Pero coincido con chics, que es del mismo pueblo que yo, y con Ant, que es de un pueblo "hermano".  
(Incluso "combinación" me suena a palabra de antes: la _combi, _decían mi madre y sus hermanas.)


----------



## bb008

Nosotros nada de viso, combinación y enaguas.

La combinación para nosotros es la armonía de colores, estilo cuando se trata del buen vestir.

El fondo tenía años que no veía uno, si no hubiese visto las fotos pienso que hablan de las "enaguas" que solo había en mi cabeza, al parecer.

Viso primera vez que escucho la palabra.


----------



## Ynez

Yo tampoco las conozco como "viso". El término "enaguas" siempre lo he visto más en alguna novela, o lo he oído en una jota...  Aquí las llamábamos "combinación", aunque -como bien explicáis- ya solo se ven normalmente incorporadas al vestido o falda.


----------



## chics

Aah... combinación... sí, también me suena.


----------



## Argónida

Aquí "combinación", "enagua" o "bajera". Lo de "viso", desconocido. Y un poco antiguo y rancio todo, sí.


----------



## horusankh

Hola:

Por acá, para esa prenda de lencería, siempre he sabido que se conoce como "fondo" (igual que en Venezuela), yo no tenía idea de que fuera ropa interior; para nosotros, las "enaguas" son faldas muy amplias y largas, por lo menos por debajo de la rodilla, que en las ciudades ya casi no se usan, pero hay comunidades indígenas sobre todo en el sur del país, que siguen usándolas cotidianamente.

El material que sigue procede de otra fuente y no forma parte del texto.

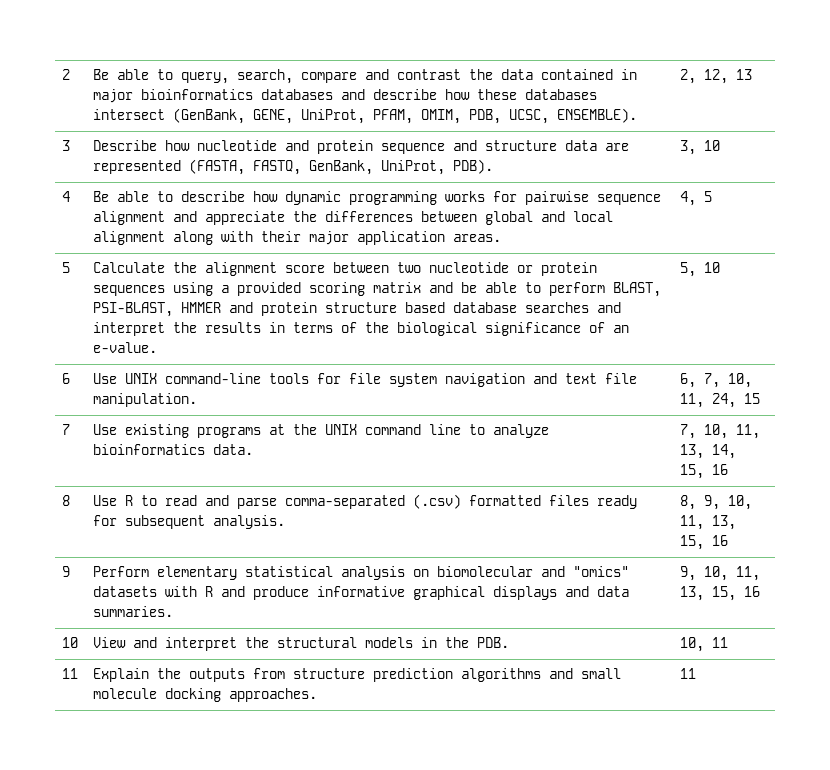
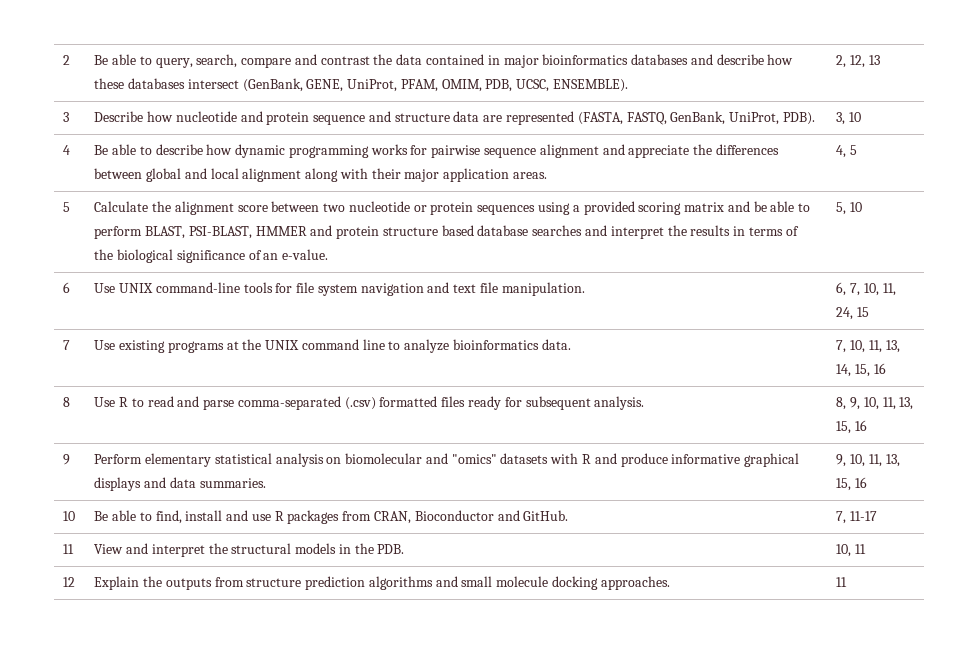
(79, 642) none -> [94,510,569,524] [836,511,877,524] [63,544,75,554] | Be able to find, install and use R packages from CRAN, Bioconductor and GitHub. | 7, 11-17 // 11
[62,668,79,679] 11 -> [63,577,76,587] 12

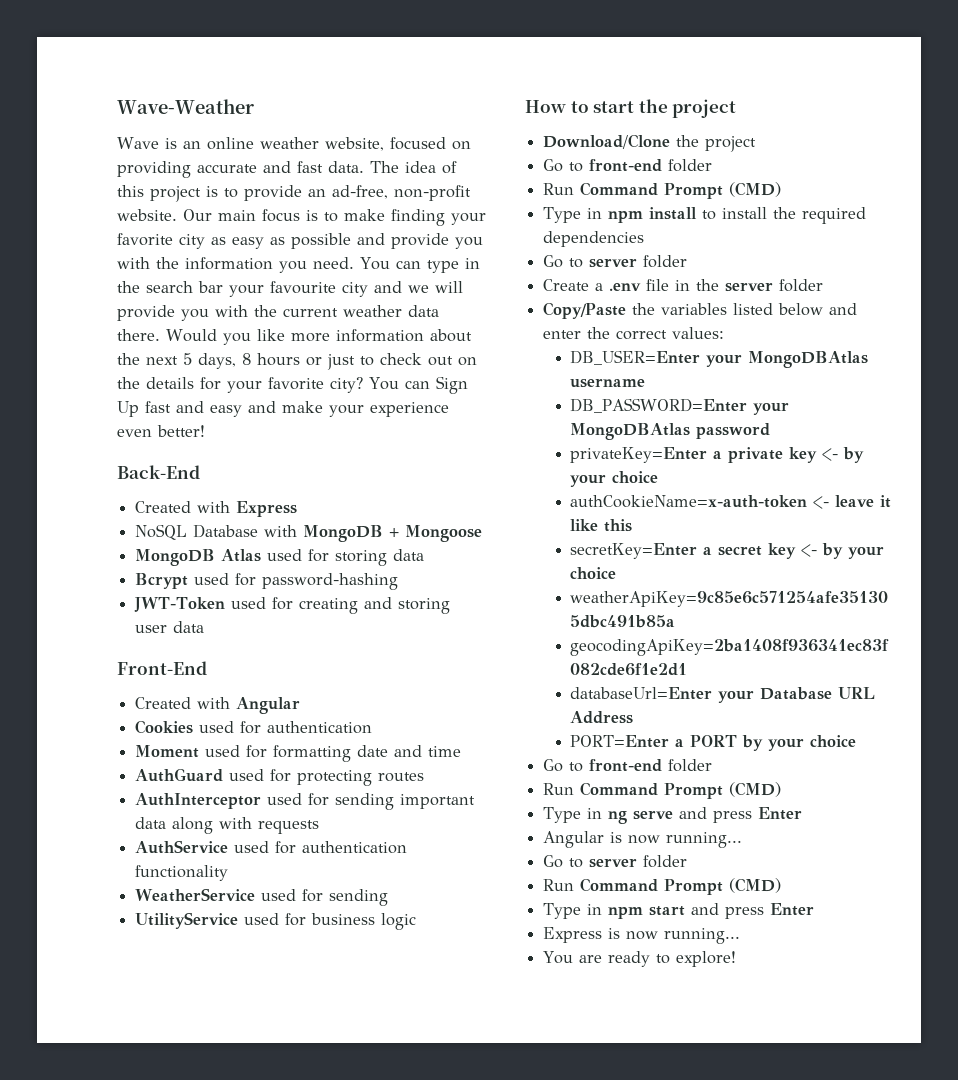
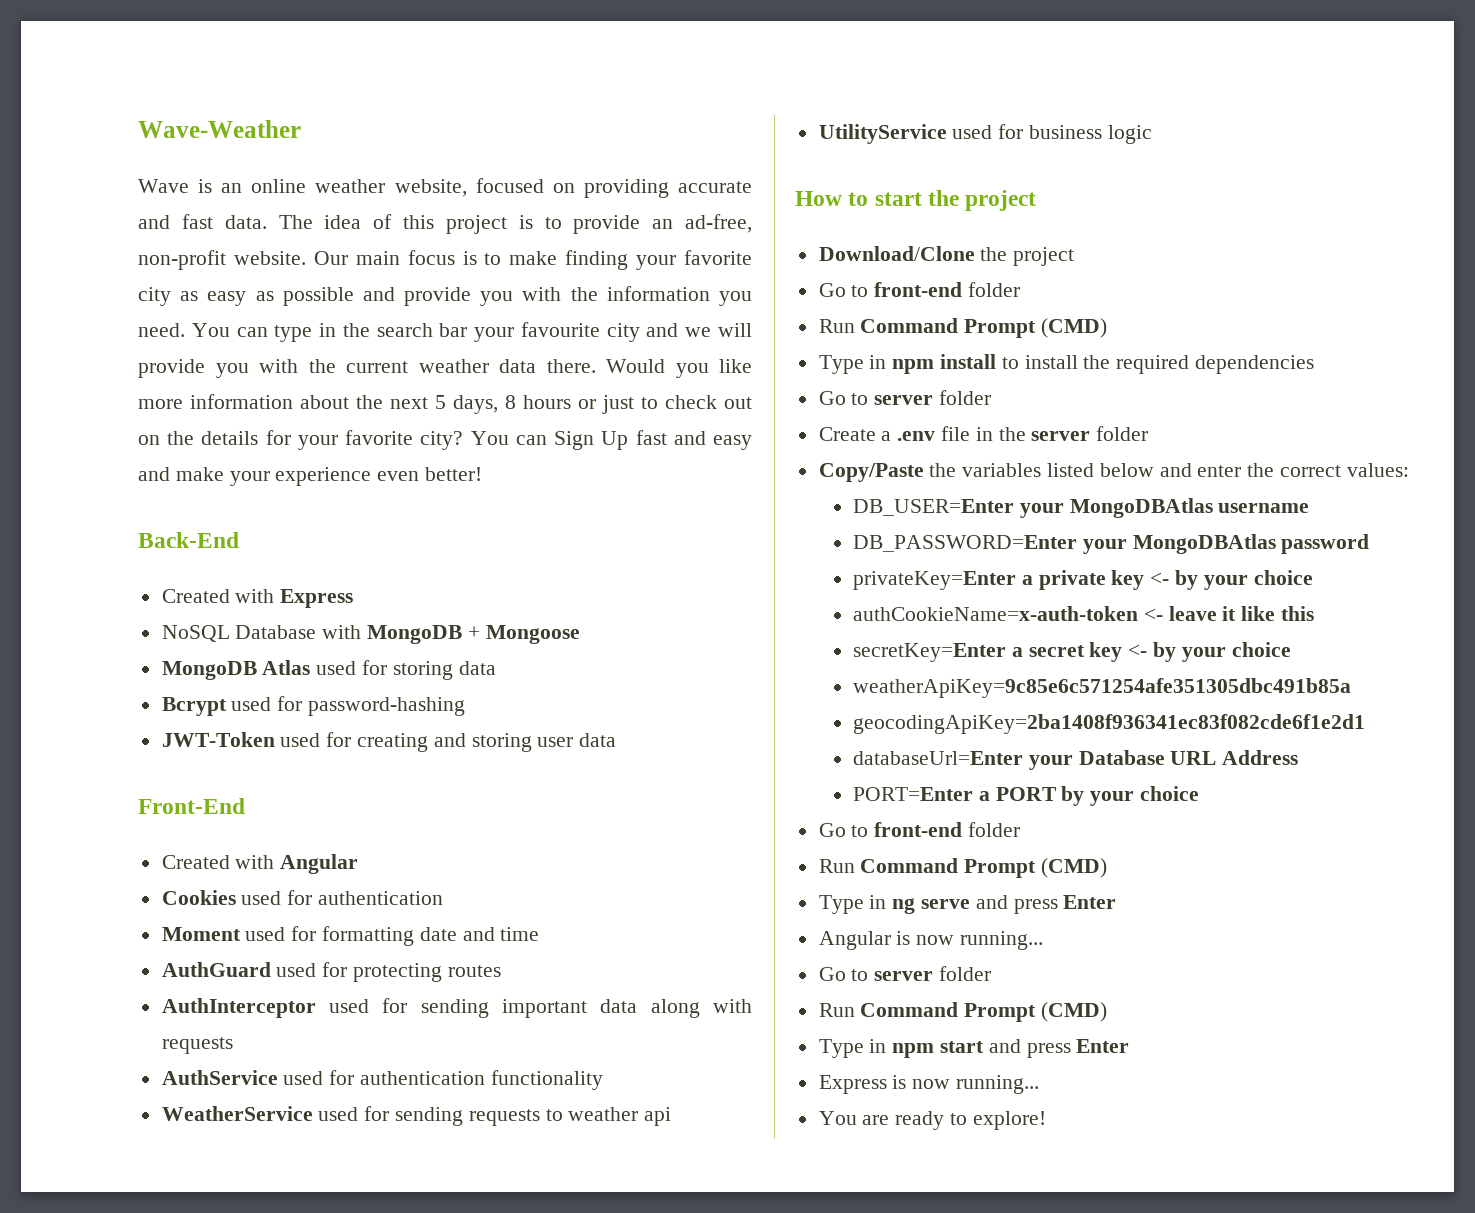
(389, 897) none -> [468,1107,672,1126] requests to weather api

En mi región las enaguas fueron así (y siguen siendo en los bailes folclóricos).

Saludos.


----------



## ToñoTorreón

Por acá se les llama fondo. A las que hacen que se vea la falda más amplia les dicen crinolinas, creo.


----------



## Ayutuxtepeque

En *El Salvador* a la enagua se le llama principalmente "fustán", palabra que aparece en el DRAE como sinónimo de dicha prenda de vestir.


----------



## floraffo2

pepone said:


> Por auqí no estoy acostumbrado a escuchar esa prenda, me pregunto a dónde tengo que ir para incorporarla.
> 
> 
> Gracias.


 
¡¡Yo creo que vas a tener que viajar al pasado para poder encontrarlas!!!
Son una antiguedad que ya casi nadie usa  ...por lo menos estas


----------



## ERASMO_GALENO

Hola,

Yo tenía entendido que la combinación (que también usaban mis hermanas y sus coetáneas) era de cuerpo entero, con tirantes sobre los hombros, mientras que la enagua iba de la cintura para abajo...

Atentamente,

*Erasmo.*


----------



## lamartus

ERASMO_GALENO said:


> Yo tenía entendido que la combinación (que también usaban mis hermanas y sus coetáneas) era de cuerpo entero, con tirantes sobre los hombros, mientras que la enagua iba de la cintura para abajo...



 Así es en mi pueblo...


----------



## yserien

En mis lejanas infancia y juventud se usaba mucho la prenda y por supuesto el nombre "enagua, las enaguas"pero es verdad que actualmente casi no oye. No sé si se siguen usando, preguntaré a mi entorno femenino, pero me parece que no.


----------



## Ynez

Me he acordado de que a lo que sí seguimos llamando "enaguas" es a las de los trajes folclóricos. Las nuestras no son tan bonitas como las de México. Son de tela sencilla, blanca, como bombachos (pantalones anchos) que se atan por la rodilla con lacitos, y van debajo de la falda.


----------



## DBlomgren

pepone said:


> Por auqí no estoy acostumbrado a escuchar esa prenda, me pregunto a dónde tengo que ir para incorporarla.
> 
> 
> Gracias.


Entre las latitudes 8 y 11° N podés ver esta prenda porque en Costa Rica se utiliza "enagua" como sinónimo de "falda." Y no es solamente para la falda folclórica como esta.


----------



## Aviador

Entre los 18° y los 56° S y alrededor de los 71° de longitud W, en esta angosta faja de tierra, el país más austral de América, esa prenda se llama _*enagua*_.


----------



## jorgema

Perdón por no poner latitud o longitud, pero nunca se me dio mucho la geografía , pero puedo decir que ahí no más un poco más al norte de donde dice Aviador, a esa prenda se la llama (o llamaba) *enagua *y también *fustán*. Creo que también se decía "*enagüe*", aunque no podría afirmar si se trataba de una variante aceptada o simplemente de una mala pronunciación.


----------